[Start of section]

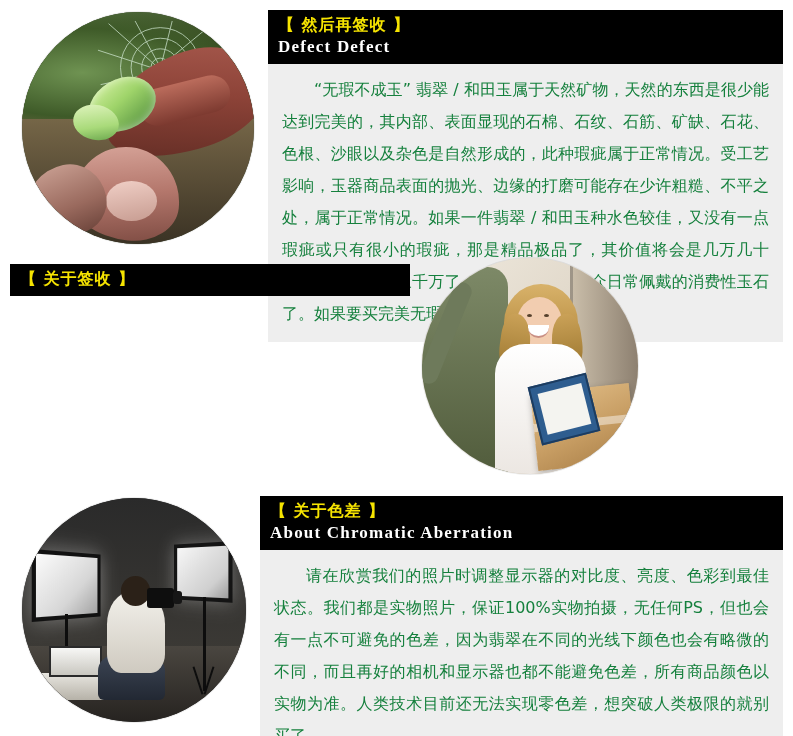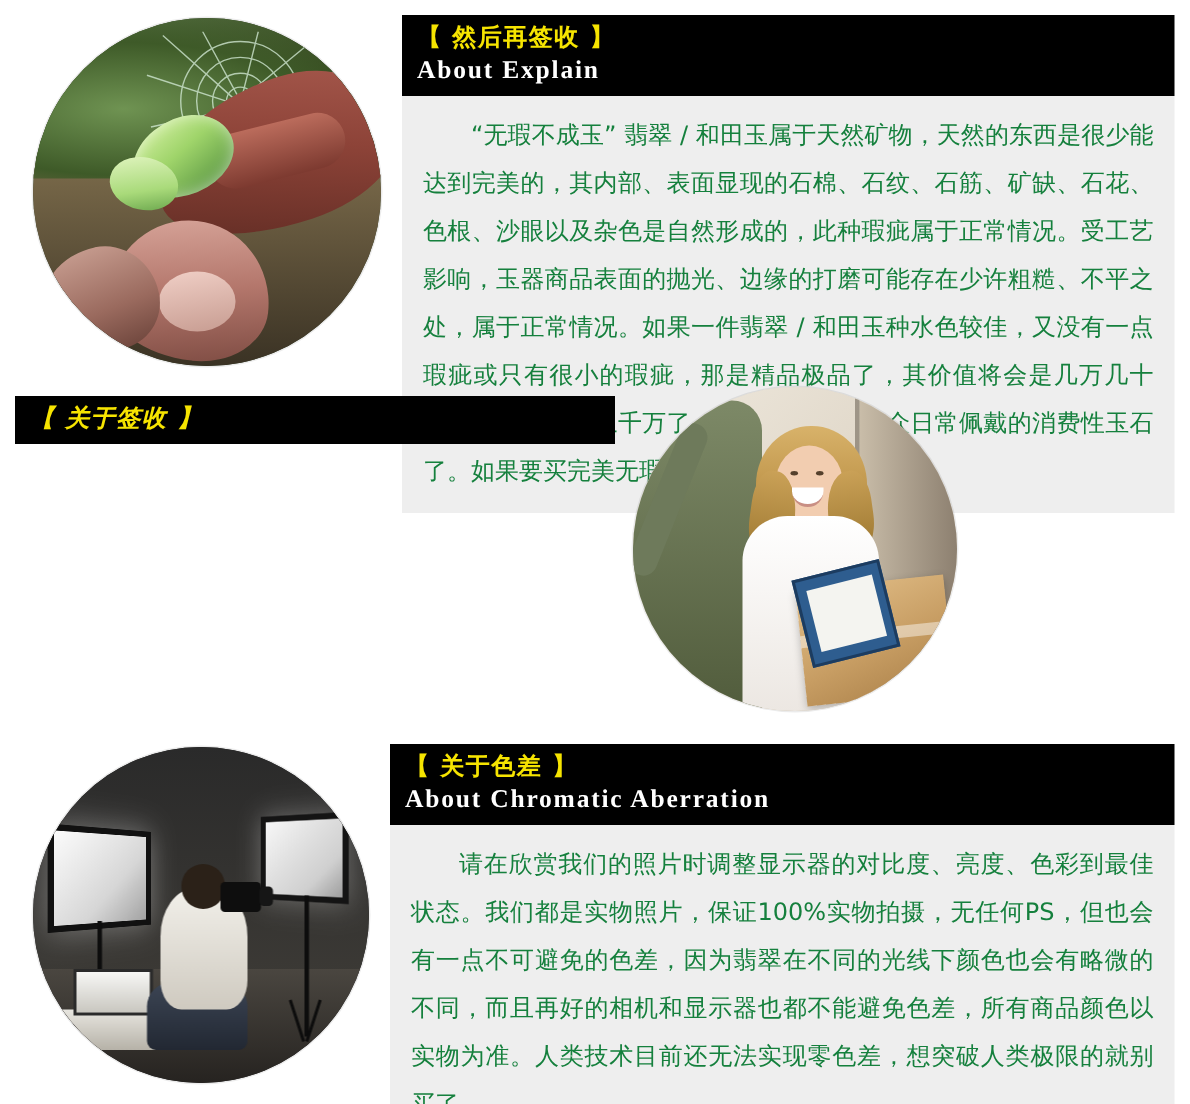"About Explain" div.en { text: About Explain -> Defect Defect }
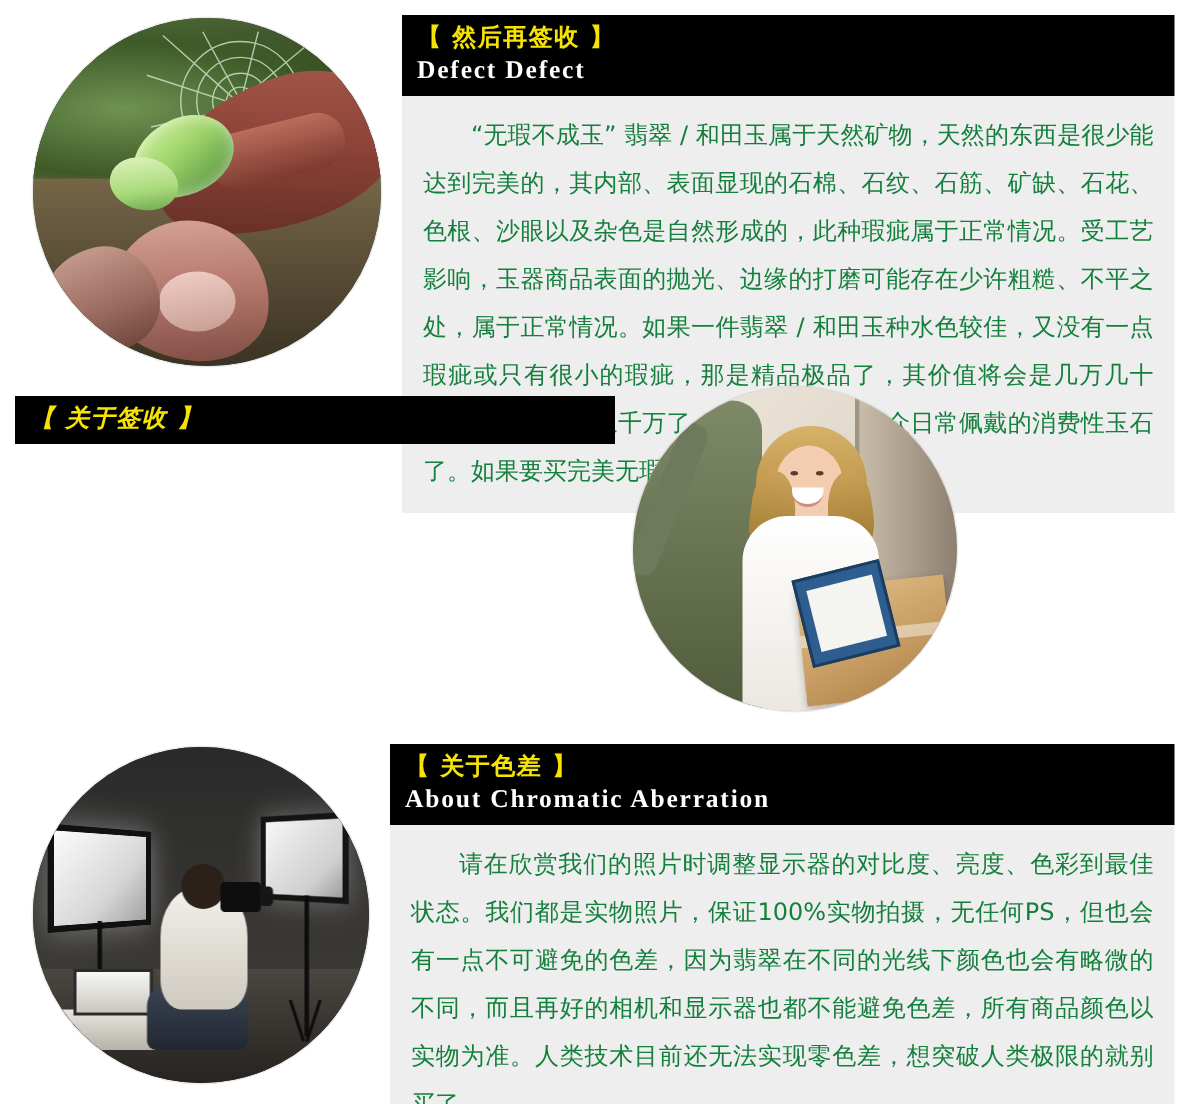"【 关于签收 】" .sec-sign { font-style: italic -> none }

[End of section]
[Start of section]

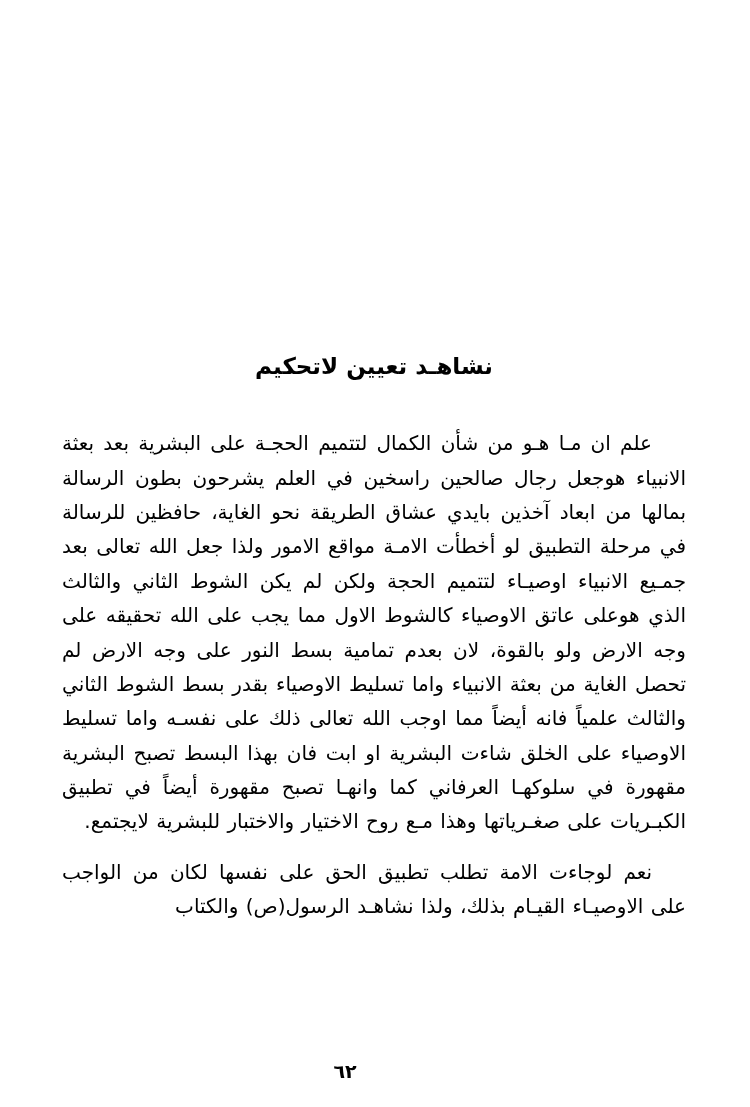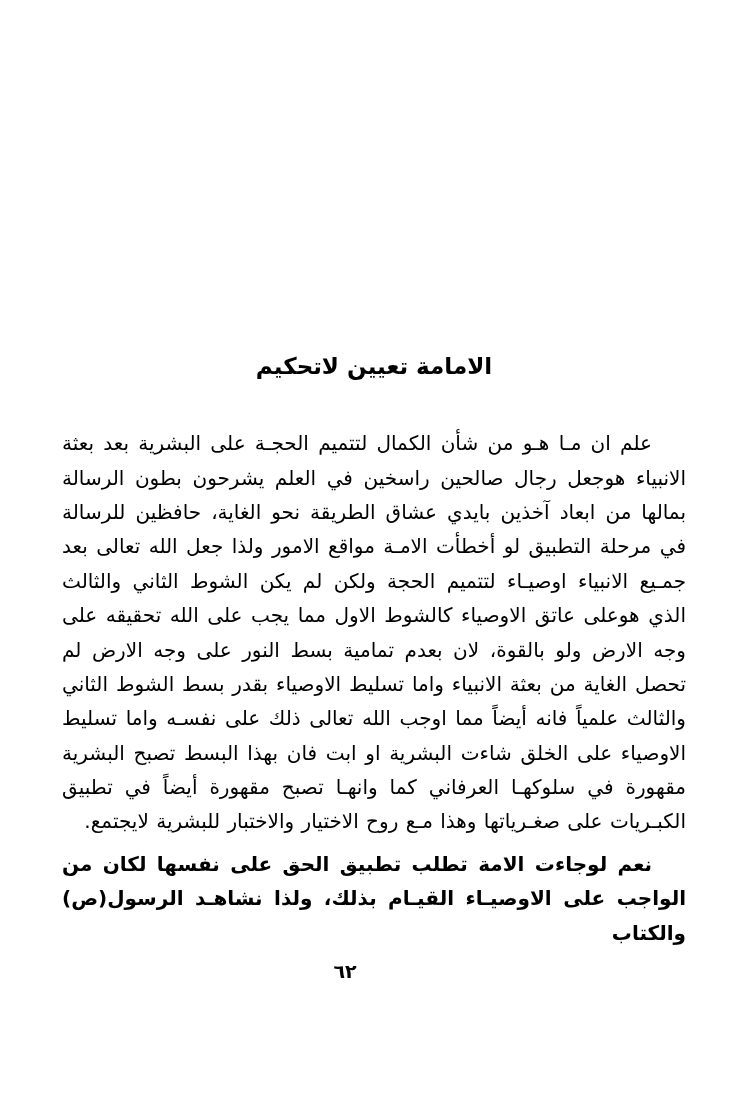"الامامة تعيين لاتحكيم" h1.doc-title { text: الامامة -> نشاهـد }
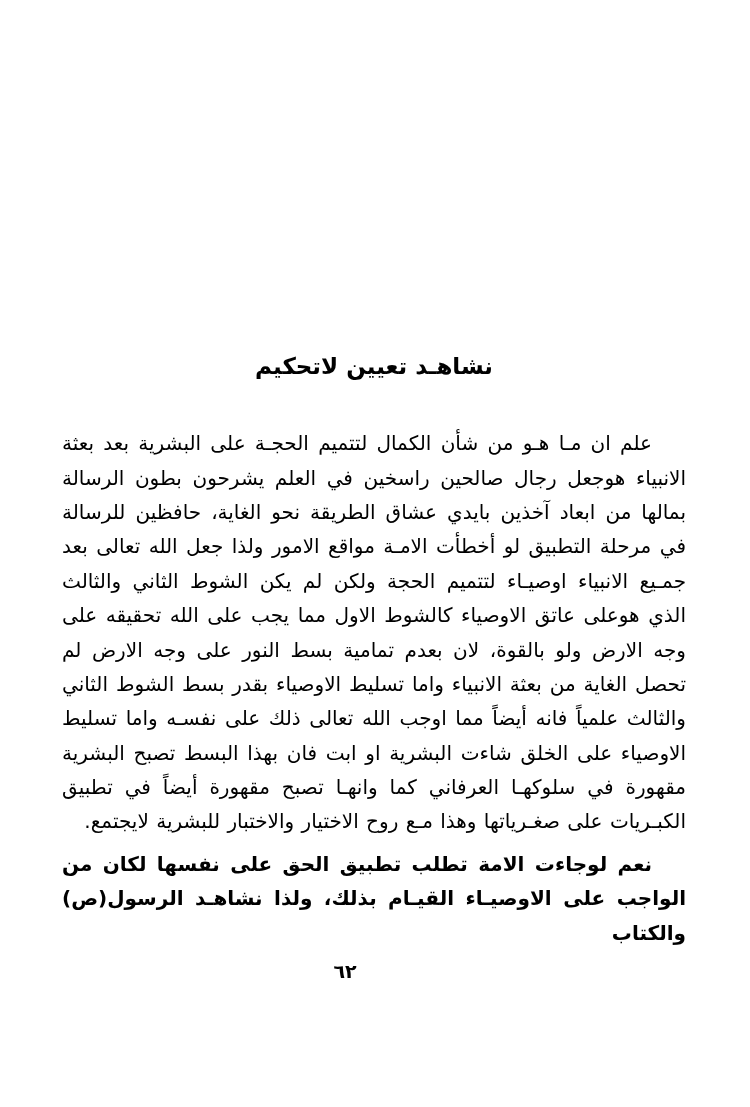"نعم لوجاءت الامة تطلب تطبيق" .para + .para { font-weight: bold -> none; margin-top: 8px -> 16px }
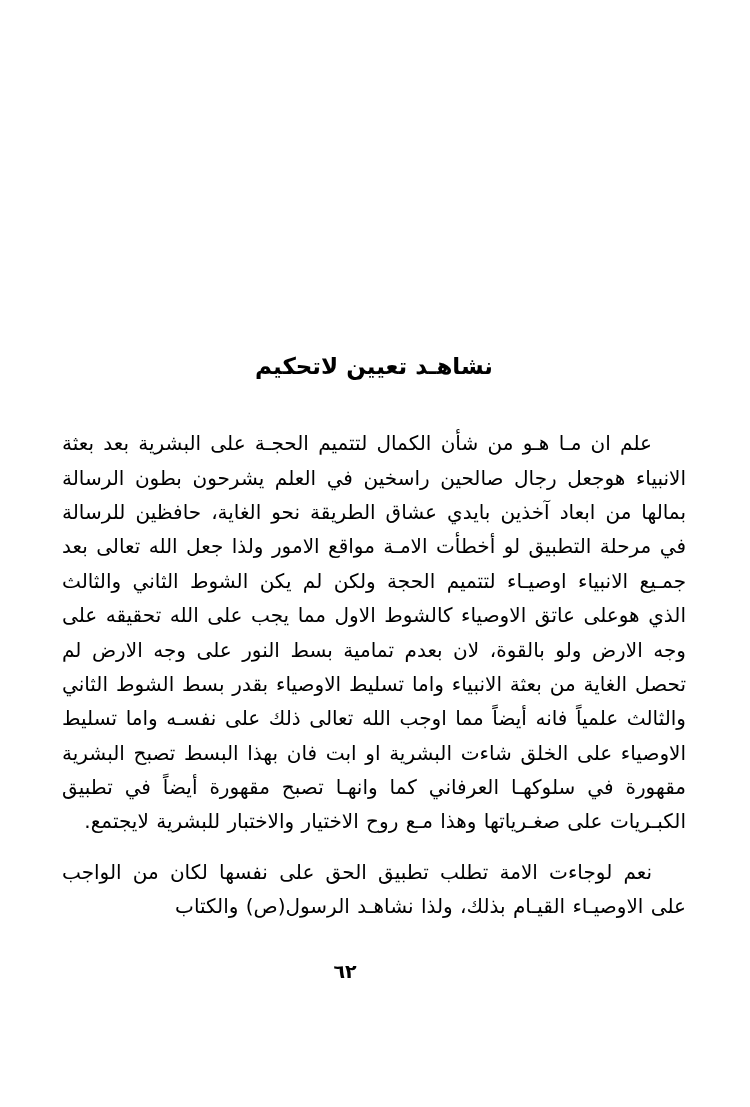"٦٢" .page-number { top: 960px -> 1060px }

[End of section]
[Start of section]

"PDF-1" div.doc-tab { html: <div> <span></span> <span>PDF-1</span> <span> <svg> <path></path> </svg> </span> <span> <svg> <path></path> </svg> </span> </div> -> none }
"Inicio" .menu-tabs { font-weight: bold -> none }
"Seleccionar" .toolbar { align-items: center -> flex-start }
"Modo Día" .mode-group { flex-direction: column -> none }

[End of section]

ACTIVITY:
Given the listing above, repeat exactly the lines starting at the one with "text: About Explain" and ending at the one with "font-style: italic ->", inclusive, excluding pictures.

ANSWER FOR THIS EXERCISE:
"About Explain" div.en { text: About Explain -> Defect Defect }
"【 关于签收 】" .sec-sign { font-style: italic -> none }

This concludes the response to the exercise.